Yale College Dean Richard Brodhead, who is heading Yale’s academic review, offered a Bulldog perspective to Harvard University last week as the Cantabs embarked on their own curricular review.
At a symposium called “Curricular Options and Opportunities: Views from Outside Cambridge,” Brodhead and other Ivy League representatives addressed Harvard faculty members and students last Thursday. Speakers discussed different models for undergraduate education, using Yale, Brown University and Columbia University as examples of varying approaches to curricular requirements, Brodhead said.
Benedict Gross, the Harvard dean of undergraduate education who will lead Harvard’s review, presided over the panel. Other panelists included Brown Dean of the College Paul Armstrong and Columbia Jewish history professor Michael Stanislawski.
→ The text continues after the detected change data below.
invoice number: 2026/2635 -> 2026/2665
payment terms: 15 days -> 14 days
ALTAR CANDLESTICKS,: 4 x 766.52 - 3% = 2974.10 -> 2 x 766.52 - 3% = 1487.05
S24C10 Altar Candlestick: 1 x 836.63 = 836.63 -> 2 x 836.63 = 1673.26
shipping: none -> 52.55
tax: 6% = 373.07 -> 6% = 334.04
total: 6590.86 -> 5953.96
William Kirby, dean of Harvard’s Faculty of Arts and Sciences, kicked off the school’s curricular review in October in a letter to the members of the Faculty of Arts and Sciences. Yale started its own academic review last year and its 41-member committee, composed of students, alumni and faculty and led by Brodhead, is now starting to draft proposals.
Brown is famous for its “open curriculum” and Columbia has a core curriculum, Brodhead said.
“Yale has more structure than Brown, but more freedom to complete the structure than either Harvard or Columbia,” Brodhead said. “The regulations and requirements at any school have only a little to do with what kind of education you would get there.”
Gross said the panel was part of a series of symposia aimed at introducing faculty and students to the issues of the review. He said he would like to start the review with a committee next year.
The first symposium, held Nov. 6, addressed the Harvard Core and consisted of four Harvard faculty members. Gross said the review would not focus exclusively on the Core.
“The whole curriculum will be reviewed,” Gross said. “If you change one thing it affects a whole bunch of others.”
Brodhead said the Yale faculty considered Harvard’s Core when the distributional requirements were first established.
“The faculty here were of the view that it would be best to tell students what kinds of things they should study, but let them find specific examples that interest them,” Brodhead said.
Harvard professor Maria Tatar, who was on the panel for the first symposium, said she hopes young faculty members and students will have input on the review, especially when addressing the Core.
“My hope is that there will be broad representation on the committee,” Tatar said.
Gross said he thought there would be 10 to 12 faculty members and two to four students on Harvard’s committee.
“All of us made the point of how valuable it has been to have students involved in the process,” Brodhead said.
Gross said a possible structure for the review might be four committees examining different elements of the curriculum — undergraduate academic experience, concentrations, teaching and general education.
Yale’s academic review is divided into four subcommittees — biomedical education, physical sciences and engineering, social and international studies, and the humanities and arts.
Brodhead said the proposed structure for Harvard’s review was more general than Yale’s review.
“We felt that we would be dealing with a certain number of general questions, but we would be dealing with them in a particular opportunity,” Brodhead said.